Monday, September 2, 2013

Chicken Marbella

SERVES 6  

 I’ve altered it by using boneless chicken breasts rather than thighs and removing the sugar. Back when I was attending college in New York City, I used to walk by the Silver Palate shop on my long strolls through the Upper West Side. Not much into cooking back then, I don’t think I ever went in.
2 pounds boneless, skinless chicken breasts
1 cup prunes, pitted and halved
2 cups green olives, pitted
½ cup honey
¼ cup olive oil
¼ cup capers
2 tablespoons apple cider vinegar
2 tablespoons minced fresh garlic
2 tablespoons dried oregano
3 bay leaves
1 teaspoon sea salt
½ teaspoon freshly ground black pepper
¼ cup minced fresh flat-leaf parsley

Rinse the chicken and pat dry.
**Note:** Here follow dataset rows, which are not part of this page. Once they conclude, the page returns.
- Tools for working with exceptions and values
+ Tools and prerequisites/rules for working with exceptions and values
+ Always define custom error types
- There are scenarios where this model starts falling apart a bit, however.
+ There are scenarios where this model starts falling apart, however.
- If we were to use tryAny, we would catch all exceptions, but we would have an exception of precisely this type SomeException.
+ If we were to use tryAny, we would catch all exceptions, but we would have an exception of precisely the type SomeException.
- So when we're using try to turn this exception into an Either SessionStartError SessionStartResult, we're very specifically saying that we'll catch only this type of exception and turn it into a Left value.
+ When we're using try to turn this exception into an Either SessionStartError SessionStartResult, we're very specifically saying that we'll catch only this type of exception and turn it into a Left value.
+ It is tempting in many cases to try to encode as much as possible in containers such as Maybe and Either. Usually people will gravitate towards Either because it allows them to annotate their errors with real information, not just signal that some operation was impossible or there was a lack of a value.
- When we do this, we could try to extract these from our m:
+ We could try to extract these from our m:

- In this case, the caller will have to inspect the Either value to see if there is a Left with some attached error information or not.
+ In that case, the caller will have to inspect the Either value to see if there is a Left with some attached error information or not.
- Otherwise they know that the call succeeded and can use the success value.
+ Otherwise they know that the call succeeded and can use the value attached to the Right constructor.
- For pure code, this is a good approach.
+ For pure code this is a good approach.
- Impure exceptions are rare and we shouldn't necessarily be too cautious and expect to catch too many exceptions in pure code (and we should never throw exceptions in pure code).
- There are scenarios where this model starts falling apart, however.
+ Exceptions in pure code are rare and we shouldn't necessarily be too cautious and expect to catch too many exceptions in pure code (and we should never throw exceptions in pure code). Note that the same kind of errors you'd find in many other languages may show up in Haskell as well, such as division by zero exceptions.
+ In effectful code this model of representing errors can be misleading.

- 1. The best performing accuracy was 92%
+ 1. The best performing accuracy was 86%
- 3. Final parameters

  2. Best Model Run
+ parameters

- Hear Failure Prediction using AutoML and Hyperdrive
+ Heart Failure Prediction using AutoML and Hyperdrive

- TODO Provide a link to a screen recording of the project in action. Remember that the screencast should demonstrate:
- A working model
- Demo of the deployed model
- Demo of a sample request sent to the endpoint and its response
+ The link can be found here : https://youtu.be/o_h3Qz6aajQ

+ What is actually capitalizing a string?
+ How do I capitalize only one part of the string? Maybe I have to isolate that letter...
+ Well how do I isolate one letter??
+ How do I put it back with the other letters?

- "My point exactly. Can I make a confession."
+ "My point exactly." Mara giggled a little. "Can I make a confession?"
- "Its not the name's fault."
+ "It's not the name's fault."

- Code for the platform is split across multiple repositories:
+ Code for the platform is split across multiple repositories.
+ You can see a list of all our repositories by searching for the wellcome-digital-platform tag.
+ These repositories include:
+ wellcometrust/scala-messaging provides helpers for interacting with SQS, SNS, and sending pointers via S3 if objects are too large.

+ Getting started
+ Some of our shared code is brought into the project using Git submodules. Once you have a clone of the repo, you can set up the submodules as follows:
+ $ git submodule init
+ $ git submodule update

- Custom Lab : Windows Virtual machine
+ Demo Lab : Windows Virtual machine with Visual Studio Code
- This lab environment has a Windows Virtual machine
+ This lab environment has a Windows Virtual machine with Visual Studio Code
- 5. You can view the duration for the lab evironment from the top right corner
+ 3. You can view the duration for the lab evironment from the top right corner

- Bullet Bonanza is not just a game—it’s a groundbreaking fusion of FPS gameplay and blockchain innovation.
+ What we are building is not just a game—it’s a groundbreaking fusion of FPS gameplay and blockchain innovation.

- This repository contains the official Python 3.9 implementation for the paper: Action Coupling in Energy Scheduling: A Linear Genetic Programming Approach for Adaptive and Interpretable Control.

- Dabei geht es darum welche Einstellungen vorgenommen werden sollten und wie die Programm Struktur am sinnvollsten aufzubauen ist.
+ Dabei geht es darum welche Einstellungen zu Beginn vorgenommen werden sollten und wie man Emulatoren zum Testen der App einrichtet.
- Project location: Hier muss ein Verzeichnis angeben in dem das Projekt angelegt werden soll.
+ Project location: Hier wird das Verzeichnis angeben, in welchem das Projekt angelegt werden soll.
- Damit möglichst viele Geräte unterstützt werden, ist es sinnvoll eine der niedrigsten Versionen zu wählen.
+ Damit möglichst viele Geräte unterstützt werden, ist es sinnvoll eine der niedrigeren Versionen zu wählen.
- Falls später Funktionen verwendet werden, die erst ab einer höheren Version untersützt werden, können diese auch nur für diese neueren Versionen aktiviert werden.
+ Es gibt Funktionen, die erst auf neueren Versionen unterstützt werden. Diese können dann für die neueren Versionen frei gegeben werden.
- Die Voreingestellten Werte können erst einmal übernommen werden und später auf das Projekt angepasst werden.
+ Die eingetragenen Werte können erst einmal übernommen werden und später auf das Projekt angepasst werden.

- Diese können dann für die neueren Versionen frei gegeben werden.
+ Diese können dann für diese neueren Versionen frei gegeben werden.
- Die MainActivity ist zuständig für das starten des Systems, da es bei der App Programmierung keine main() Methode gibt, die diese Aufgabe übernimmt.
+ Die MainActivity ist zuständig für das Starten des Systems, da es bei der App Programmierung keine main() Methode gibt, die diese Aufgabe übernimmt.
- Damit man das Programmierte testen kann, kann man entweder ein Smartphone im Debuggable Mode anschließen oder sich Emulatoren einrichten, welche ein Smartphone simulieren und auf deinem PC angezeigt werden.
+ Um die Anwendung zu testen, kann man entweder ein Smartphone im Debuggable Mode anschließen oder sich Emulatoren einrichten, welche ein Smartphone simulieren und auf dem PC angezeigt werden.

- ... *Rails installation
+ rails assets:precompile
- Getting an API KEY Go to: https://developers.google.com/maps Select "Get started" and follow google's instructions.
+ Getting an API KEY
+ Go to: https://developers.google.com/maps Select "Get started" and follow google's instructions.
Cut into 2-inch cubes.
In a large bowl, combine the prunes, olives, honey, olive oil, capers, vinegar, garlic, oregano, bay leaves, salt, and pepper. Add the chicken cubes to the bowl and toss to coat completely. Cover and refrigerate for 2 hours up to overnight.
Preheat the oven to 350°F.
Transfer the chicken and marinade to a 13 by 9-inch baking dish, arranging the chicken in a single layer. Bake for 40 to 50 minutes, until the edges of the chicken pieces are golden brown. Sprinkle the chicken with the parsley and serve.